▶ [YOUR GOAL]: What lines of the data below hold "none"? Show them.

▶ [DATA SECTION]:
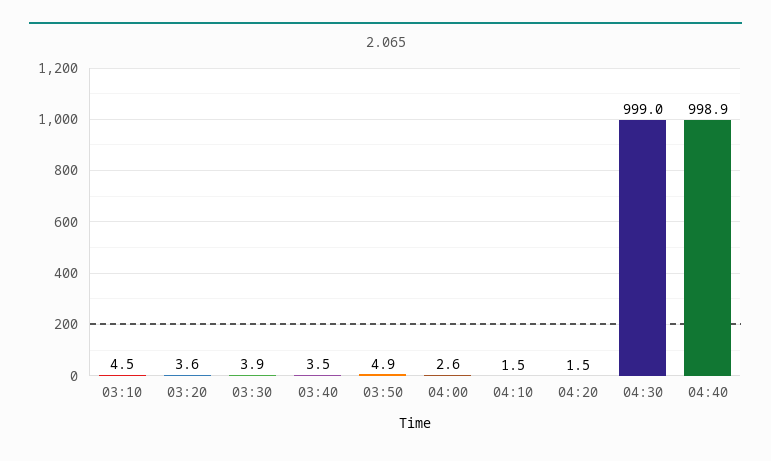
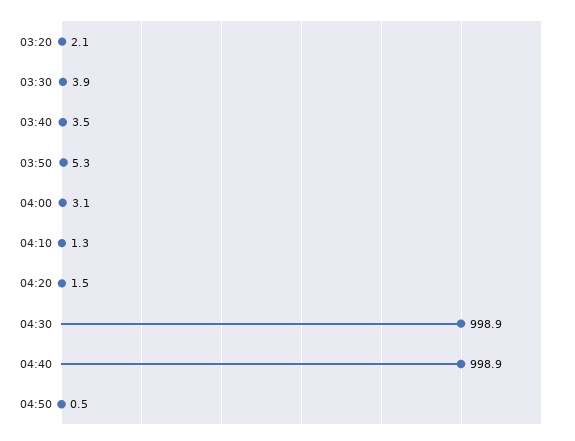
03:10: 4.5 -> none
03:20: 3.6 -> 2.1
03:50: 4.9 -> 5.3
04:00: 2.6 -> 3.1
04:10: 1.5 -> 1.3
04:30: 999 -> 998.9
04:50: none -> 0.5

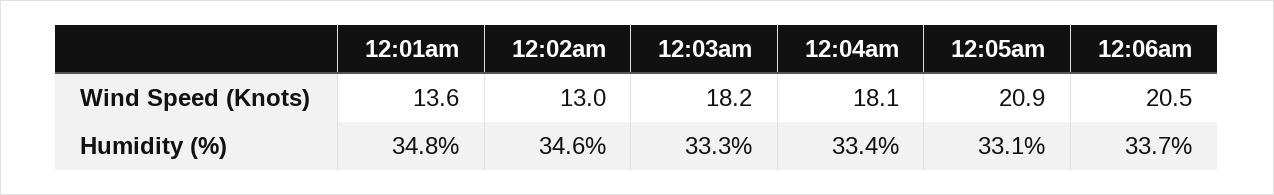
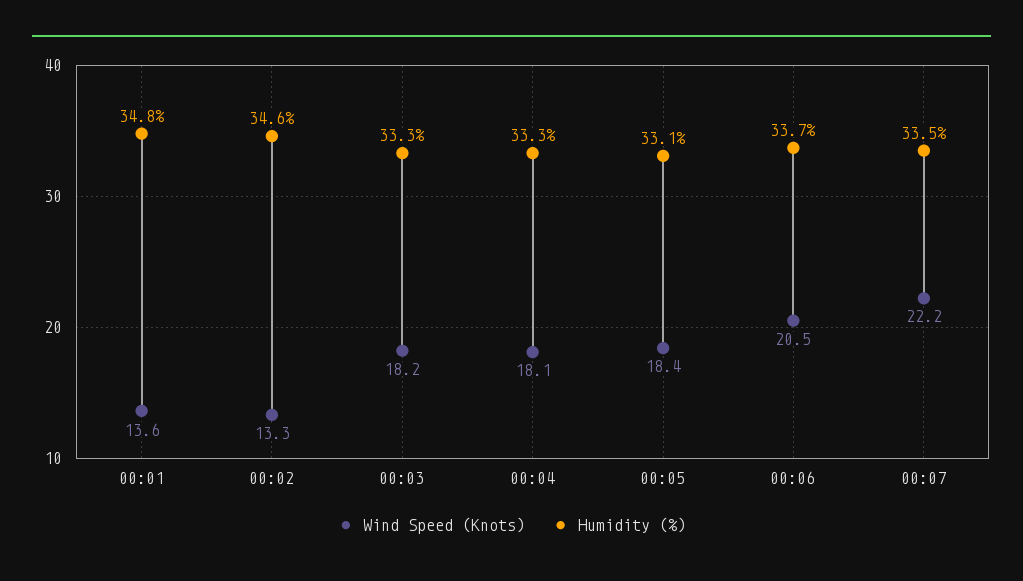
Wind Speed (Knots), 12:02am: 13 -> 13.3
Wind Speed (Knots), 12:05am: 20.9 -> 18.4
Humidity (%), 12:04am: 33.4 -> 33.3
Wind Speed (Knots), 00:07: none -> 22.2
Humidity (%), 00:07: none -> 33.5

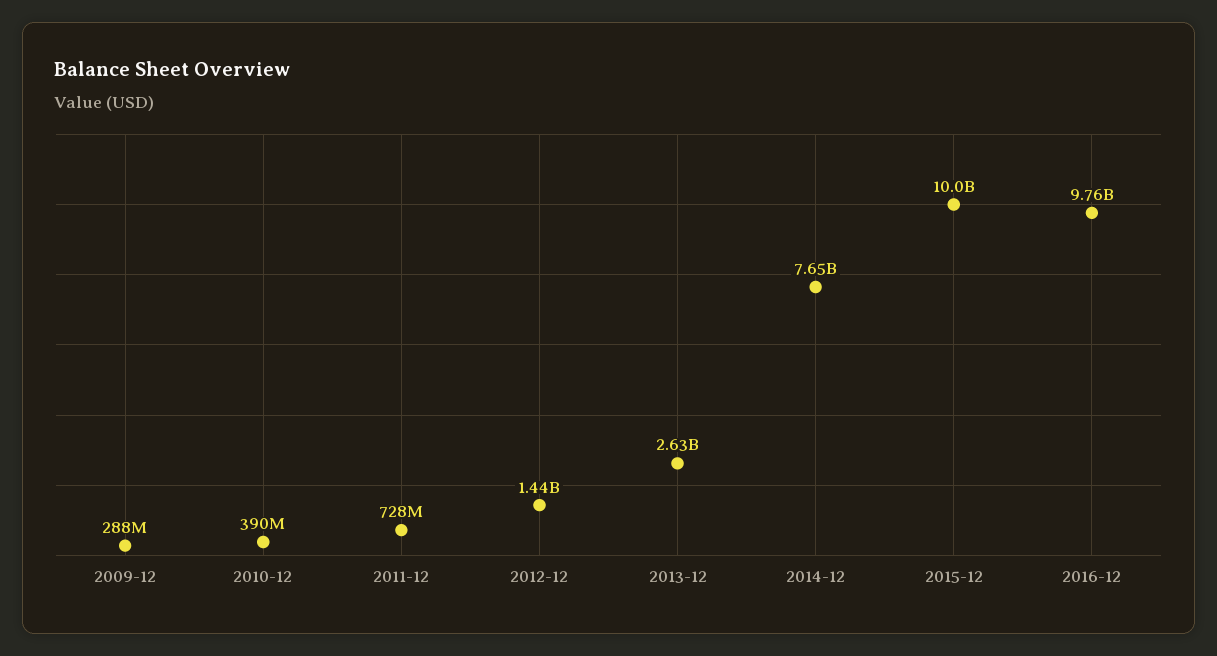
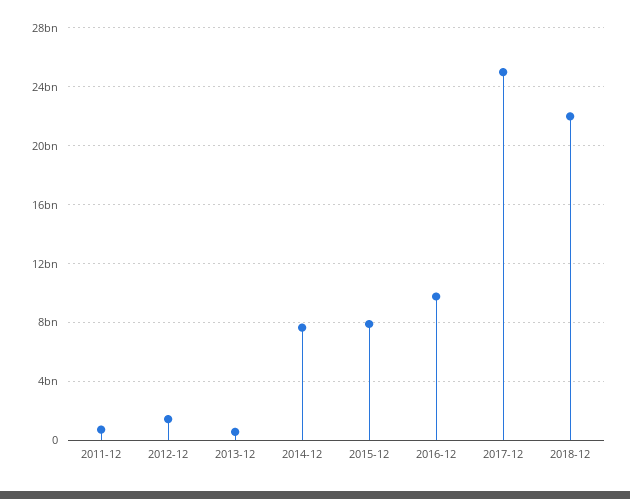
2009-12: 288000000 -> none
2010-12: 390000000 -> none
2013-12: 2630000000 -> 500000000
2015-12: 10000000000 -> 8000000000
2017-12: none -> 25000000000
2018-12: none -> 22000000000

▶ [EXERCISE RESPONSE]:
03:10: 4.5 -> none
04:50: none -> 0.5
Wind Speed (Knots), 00:07: none -> 22.2
Humidity (%), 00:07: none -> 33.5
2009-12: 288000000 -> none
2010-12: 390000000 -> none
2017-12: none -> 25000000000
2018-12: none -> 22000000000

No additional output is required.